| lists.openwall.net | lists / announce owl-users owl-dev john-users john-dev passwdqc-users yescrypt popa3d-users / oss-security kernel-hardening musl sabotage tlsify passwords / crypt-dev xvendor / Bugtraq Full-Disclosure linux-kernel linux-netdev linux-ext4 linux-hardening linux-cve-announce PHC | |
|
Open Source and information security mailing list archives
| ||
|
Date: Sun, 17 Mar 2013 20:15:55 -0700
From: Eric Dumazet <eric.dumazet@...il.com>
To: Pablo Neira Ayuso <pablo@...filter.org>
Cc: netdev <netdev@...r.kernel.org>,
Netfilter Developer Mailing List
<netfilter-devel@...r.kernel.org>
Subject: [PATCH nf-next] netfilter: nfnetlink_queue: zero copy support
From: Eric Dumazet <edumazet@...gle.com>
nfqnl_build_packet_message() actually copy the packet
inside the netlink message, while it can instead use
zero copy.
Make sure the skb 'copy' is the last component of the
cooked netlink message, as we cant add anything after it.
Patch cooked in Copenhagen at Netfilter Workshop ;)
Still to be addressed in separate patches :
-GRO/GSO packets are segmented in nf_queue()
and checksummed in nfqnl_build_packet_message().
Proper support for GSO/GRO packets (no segmentation,
and no checksumming) needs application cooperation, if we
want no regressions.
Signed-off-by: Eric Dumazet <edumazet@...gle.com>
---
net/netfilter/nfnetlink_queue_core.c | 94 +++++++++++++++++++------
1 file changed, 72 insertions(+), 22 deletions(-)

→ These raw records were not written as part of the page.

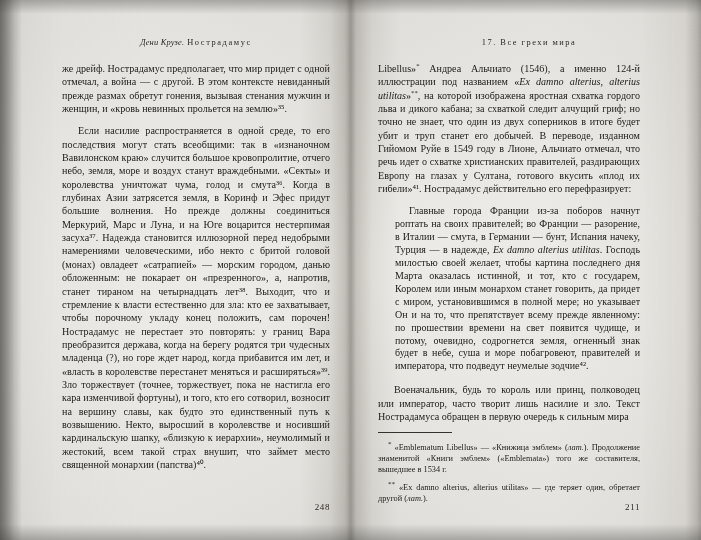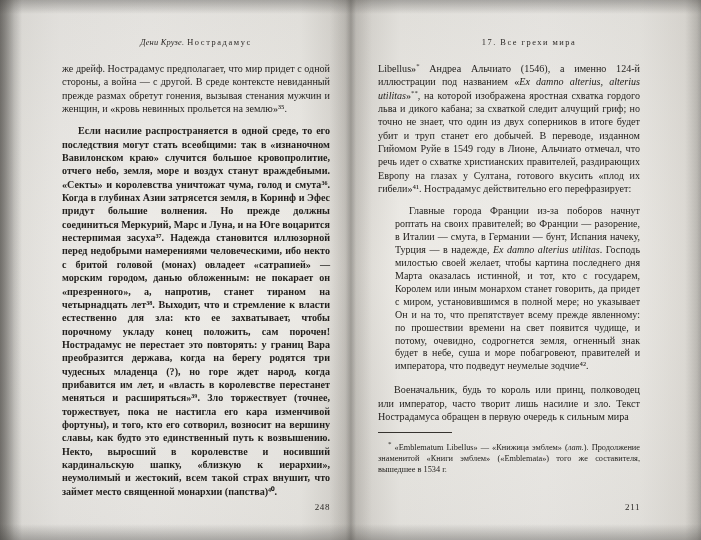--- a/index.html
+++ b/index.html
@@ -113,21 +113,21 @@
     text-align: justify;
     color: #23211e;
     hyphens: auto;
   }
   .para {
     margin: 0 0 0 0;
     text-indent: 16px;
     text-align: justify;
   }
   .para.cont { text-indent: 0; }
-  .para + .para { margin-top: 0px; font-weight: bold; }
+  .para + .para { margin-top: 0px; }
   .para.gap { margin-top: 9px; }
 
   .quote-block {
     margin: 10px 0 10px 0;
     padding-left: 17px;
     font-size: 10px;
     line-height: 12.9px;
     text-align: justify;
   }
   .quote-block p { margin: 0; text-indent: 14px; }
@@ -180,21 +180,21 @@
 <div id="page">
   <div class="spread"></div>
 
   <div class="page-col page-left">
     <div class="running-head">
       <span class="rh-author">Дени Крузе.</span>
       <span class="rh-title">Нострадамус</span>
     </div>
 
     <div class="body-text">
-      <p class="para cont">же дрейф. Нострадамус предполагает, что мир придет с одной стороны, а война — с другой. В среде контексте невиданный прежде размах обретут гонения, вызывая стенания мужчин и женщин, и «кровь невинных прольется на землю»³⁵.</p>
+      <p class="para cont">же дрейф. Нострадамус предполагает, что мир придет с одной отмечал, а война — с другой. В этом контексте невиданный прежде размах обретут гонения, вызывая стенания мужчин и женщин, и «кровь невинных прольется на землю»³⁵.</p>
       <p class="para gap">Если насилие распространяется в одной среде, то его последствия могут стать всеобщими: так в «изнаночном Вавилонском краю» случится большое кровопролитие, отчего небо, земля, море и воздух станут враждебными. «Секты» и королевства уничтожат чума, голод и смута³⁶. Когда в глубинах Азии затрясется земля, в Коринф и Эфес придут большие волнения. Но прежде должны соединиться Меркурий, Марс и Луна, и на Юге воцарится нестерпимая засуха³⁷. Надежда становится иллюзорной перед недобрыми намерениями человеческими, ибо некто с бритой головой (монах) овладеет «сатрапией» — морским городом, данью обложенным: не покарает он «презренного», а, напротив, станет тираном на четырнадцать лет³⁸. Выходит, что и стремление к власти естественно для зла: кто ее захватывает, чтобы порочному укладу конец положить, сам порочен! Нострадамус не перестает это повторять: у границ Вара преобразится держава, когда на берегу родятся три чудесных младенца (?), но горе ждет народ, когда прибавится им лет, и «власть в королевстве перестанет меняться и расширяться»³⁹. Зло торжествует (точнее, торжествует, пока не настигла его кара изменчивой фортуны), и того, кто его сотворил, возносит на вершину славы, как будто это единственный путь к возвышению. Некто, выросший в королевстве и носивший кардинальскую шапку, «близкую к иерархии», неумолимый и жестокий, всем такой страх внушит, что займет место священной монархии (папства)⁴⁰.</p>
     </div>
 
     <div class="folio">248</div>
   </div>
 
   <div class="page-col page-right">
     <div class="running-head">
       <span class="rh-chapter">17. Все грехи мира</span>
     </div>
@@ -207,20 +207,21 @@
       <div class="quote-block">
         <p><span>Главные города Франции из-за поборов начнут роптать на своих правителей; во Франции — разорение, в Италии — смута, в Германии — бунт, Испания начеку, Турция — в надежде, </span><span class="it">Ex damno alterius utilitas</span><span>. Господь милостью своей желает, чтобы картина последнего дня Марта оказалась истинной, и тот, кто с государем, Королем или иным монархом станет говорить, да придет с миром, установившимся в полной мере; но указывает Он и на то, что препятствует всему прежде явленному: по прошествии времени на свет появится чудище, и потому, очевидно, содрогнется земля, огненный знак будет в небе, суша и море побагровеют, правителей и императора, что подведут неумелые зодчие⁴².</span></p>
       </div>
 
       <p class="para">Военачальник, будь то король или принц, полководец или император, часто творит лишь насилие и зло. Текст Нострадамуса обращен в первую очередь к сильным мира</p>
 
       <div class="footnote-rule"></div>
 
       <div class="footnotes">
         <p><span class="fn-mark">*</span> <span>«Emblematum Libellus» — «Книжица эмблем» (</span><span class="it">лат.</span><span>). Продолжение знаменитой «Книги эмблем» («Emblemata») того же составителя, вышедшее в 1534 г.</span></p>
+        <p><span class="fn-mark">**</span> <span>«Ex damno alterius, alterius utilitas» — где теряет один, обретает другой (</span><span class="it">лат.</span><span>).</span></p>
       </div>
     </div>
 
     <div class="folio">211</div>
   </div>
 
   <div class="gutter"></div>
   <div class="edge-left"></div>
   <div class="edge-right"></div>
   <div class="edge-top"></div>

diff --git a/net/netfilter/nfnetlink_queue_core.c b/net/netfilter/nfnetlink_queue_core.c
index 858fd52..388fb8ba3 100644
--- a/net/netfilter/nfnetlink_queue_core.c
+++ b/net/netfilter/nfnetlink_queue_core.c
@@ -217,14 +217,59 @@ nfqnl_flush(struct nfqnl_instance *queue, nfqnl_cmpfn cmpfn, unsigned long data)
spin_unlock_bh(&queue->lock);
}
+static void
+nfqnl_zcopy(struct sk_buff *to, const struct sk_buff *from, int len, int hlen)
+{
+ int i, j = 0;
+ int plen = 0; /* length of skb->head fragment */
+ struct page *page;
+ unsigned int offset;
+
+ /* dont bother with small payloads */
+ if (len <= skb_tailroom(to)) {
+ skb_copy_bits(from, 0, skb_put(to, len), len);
+ return;
+ }
+
+ if (hlen) {
+ skb_copy_bits(from, 0, skb_put(to, hlen), hlen);
+ len -= hlen;
+ } else {
+ plen = min_t(int, skb_headlen(from), len);
+ if (plen) {
+ page = virt_to_head_page(from->head);
+ offset = from->data - (unsigned char *)page_address(page);
+ __skb_fill_page_desc(to, 0, page, offset, plen);
+ get_page(page);
+ j = 1;
+ len -= plen;
+ }
+ }
+
+ to->truesize += len + plen;
+ to->len += len + plen;
+ to->data_len += len + plen;
+
+ for (i = 0; i < skb_shinfo(from)->nr_frags; i++) {
+ if (!len)
+ break;
+ skb_shinfo(to)->frags[j] = skb_shinfo(from)->frags[i];
+ skb_shinfo(to)->frags[j].size = min_t(int, skb_shinfo(to)->frags[j].size, len);
+ len -= skb_shinfo(to)->frags[j].size;
+ skb_frag_ref(to, j);
+ j++;
+ }
+ skb_shinfo(to)->nr_frags = j;
+}
+
static struct sk_buff *
nfqnl_build_packet_message(struct nfqnl_instance *queue,
struct nf_queue_entry *entry,
__be32 **packet_id_ptr)
{
- sk_buff_data_t old_tail;
size_t size;
size_t data_len = 0, cap_len = 0;
+ int hlen = 0;
struct sk_buff *skb;
struct nlattr *nla;
struct nfqnl_msg_packet_hdr *pmsg;
@@ -246,8 +291,10 @@ nfqnl_build_packet_message(struct nfqnl_instance *queue,
#endif
+ nla_total_size(sizeof(u_int32_t)) /* mark */
+ nla_total_size(sizeof(struct nfqnl_msg_packet_hw))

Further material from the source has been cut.